Esempio pratico: Per pensioni e stipendi accreditati sul conto corrente bancario o postale del debitore prima del pignoramento, se l'importo è pari a 1.400 euro, l'importo non pignorabile sarà pari a 1345,56 (448,52x3) e dunque la base pignorabile sarà pari a 54,44 euro (interamente pignorabile).

Per pensioni e stipendi accreditati sul conto corrente bancario o postale del debitore alla data o dopo il pignoramento, se l'importo è pari ad euro 1.400, l'importo non pignorabile sarà pari ad euro 672,78 (corrispondente all'assegno sociale aumentato della metà) e la base pignorabile sarà pari a 727,22 (nei limiti del quinto, ossia ad euro 145,44).

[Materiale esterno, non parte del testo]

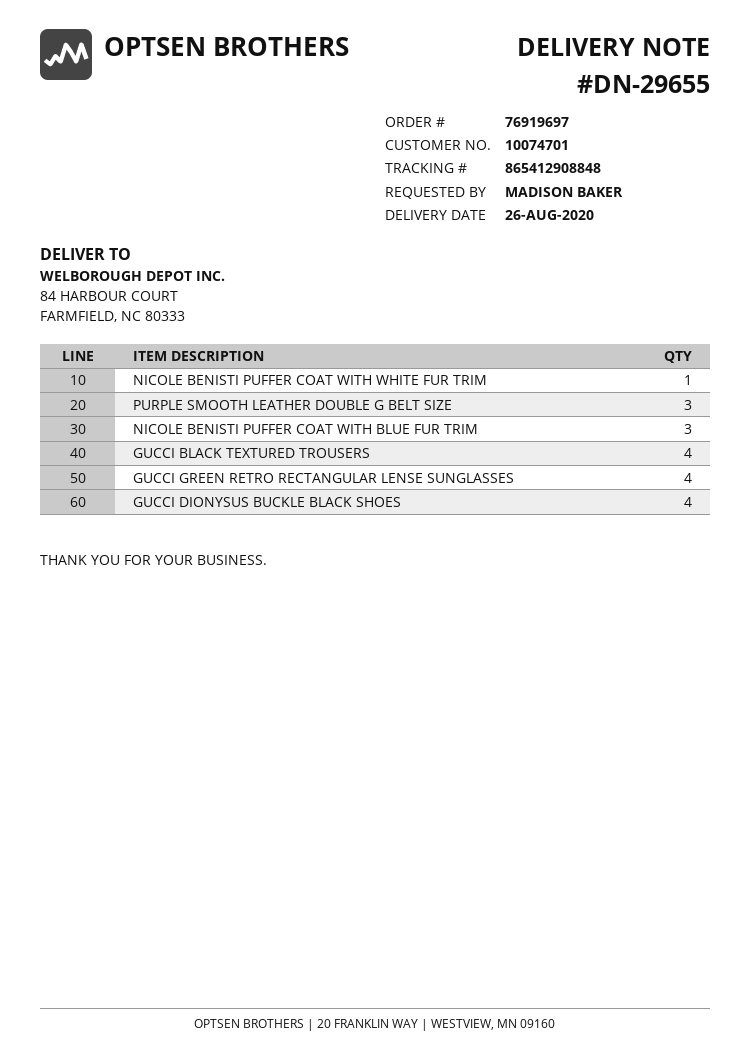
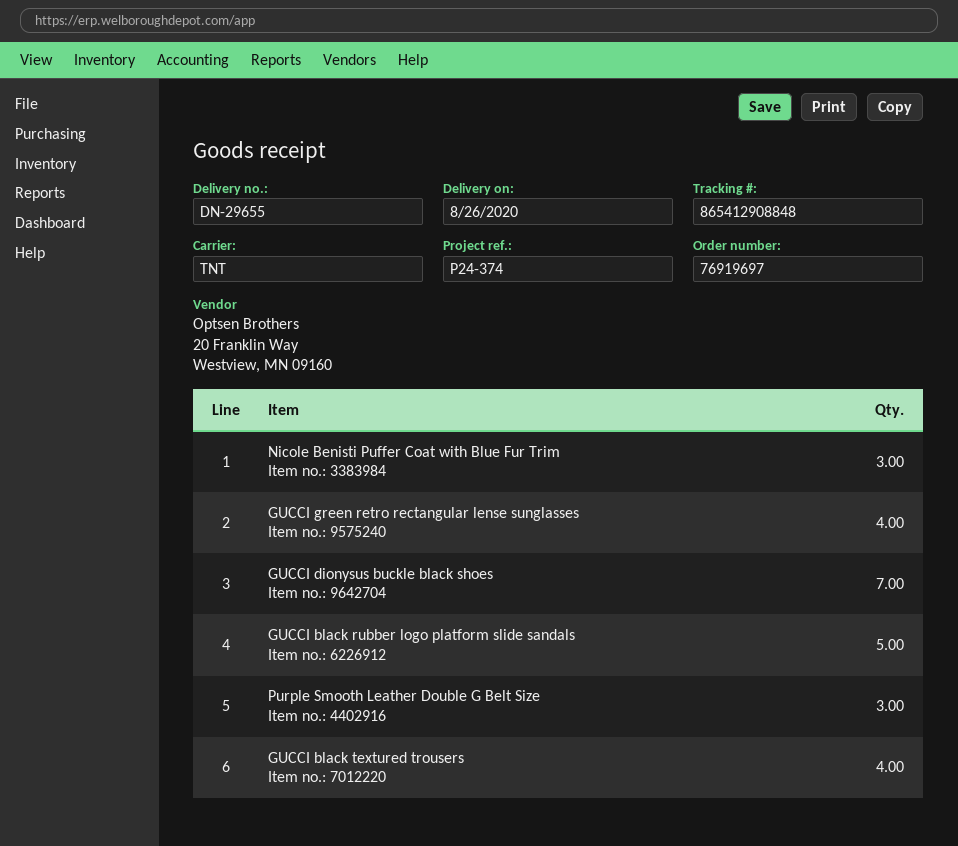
NICOLE BENISTI PUFFER COAT WITH WHITE FUR TRIM: 1 -> none
GUCCI DIONYSUS BUCKLE BLACK SHOES: 4 -> 7
GUCCI black rubber logo platform slide sandals: none -> 5

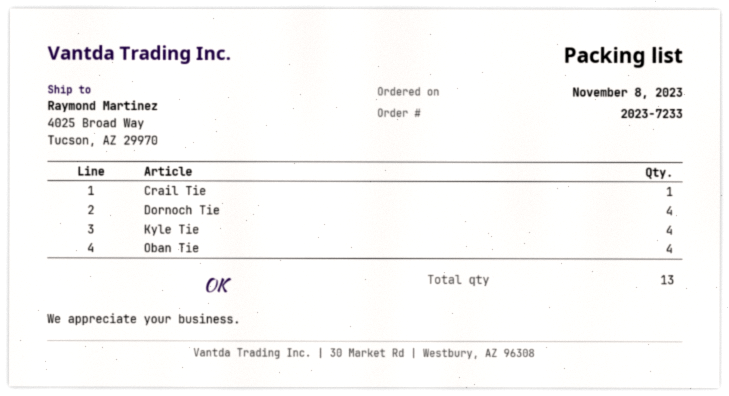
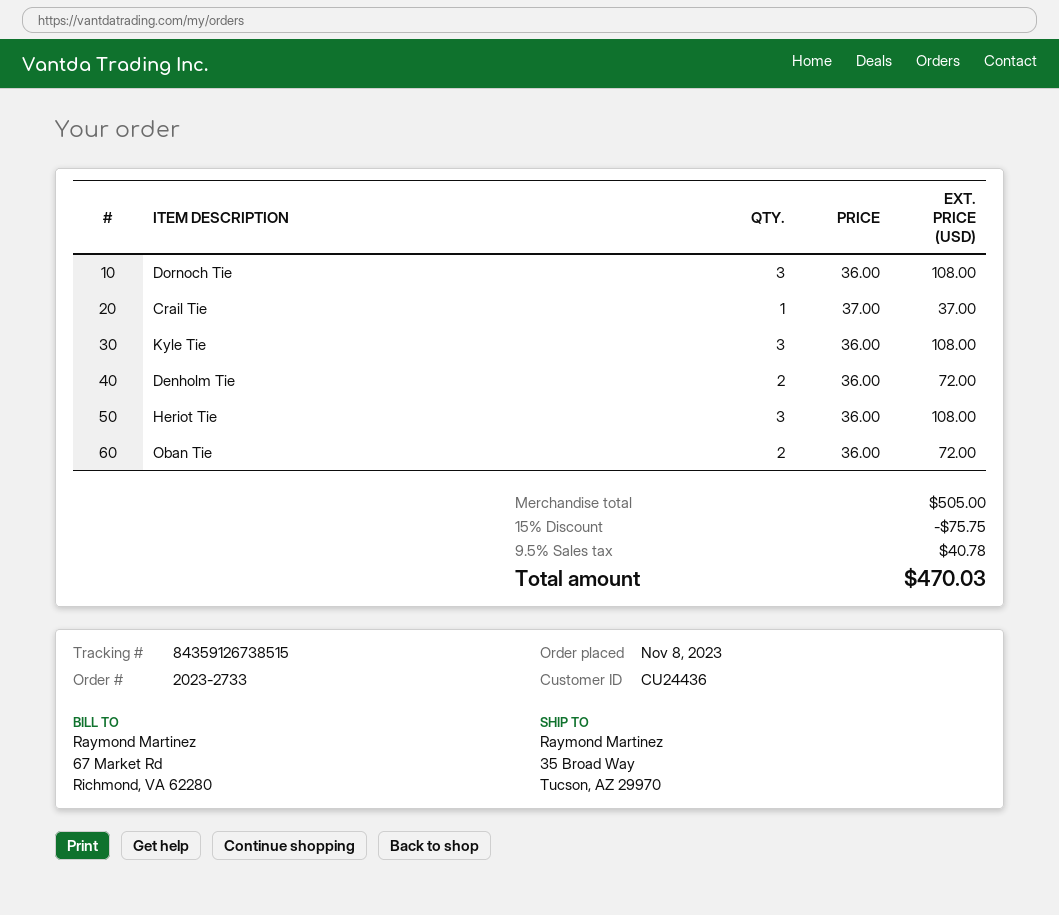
order number: 2023-7233 -> 2023-2733
ship to: 4025 Broad Way, Tucson, AZ 29970 -> 35 Broad Way, Tucson, AZ 29970
Dornoch Tie: 4 -> 3
Kyle Tie: 4 -> 3
Oban Tie: 4 -> 2
Denholm Tie: none -> 2
Heriot Tie: none -> 3

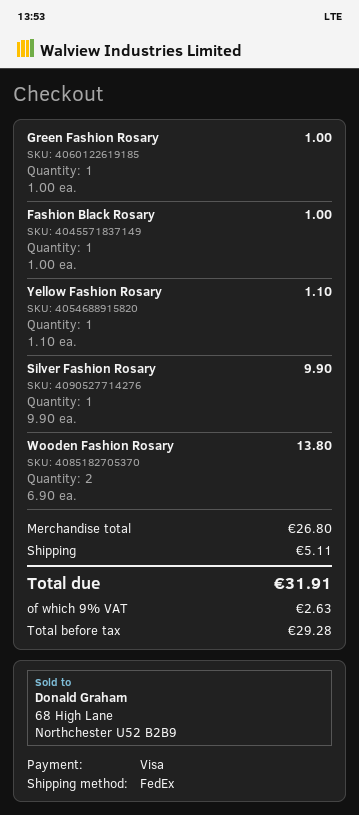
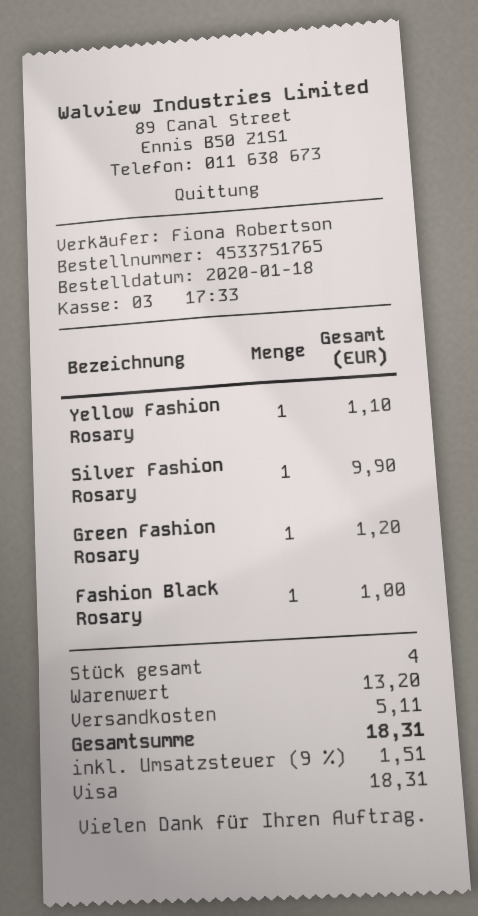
Green Fashion Rosary: 1 for 1.00 -> 1 for 1.20
Wooden Fashion Rosary: 2 for 13.80 -> none
subtotal: 26.80 -> 13.20
tax: 9% = 2.63 -> 9% = 1.51
total: 31.91 -> 18.31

Violazione dei nuovi limiti ed efficacia temporale

La riforma ha previsto inoltre precise conseguenze processuali se il creditore agisce in violazione dei nuovi limiti imposti, andando a pignorare somme superiori a quelle determinate. In tal caso, infatti, per le somme eccedenti le soglie prefissate e dunque impignorabili, il pignoramento si considera (parzialmente) inefficace, con inefficacia rilevabile dal giudice dell'esecuzione, anche d'ufficio.

Quanto all'applicazione delle norme enunciate, esse trovano attuazione immediata anche per i procedimenti già pendenti alla data dell'entrata in vigore del decreto ossia dal 27 giugno scorso.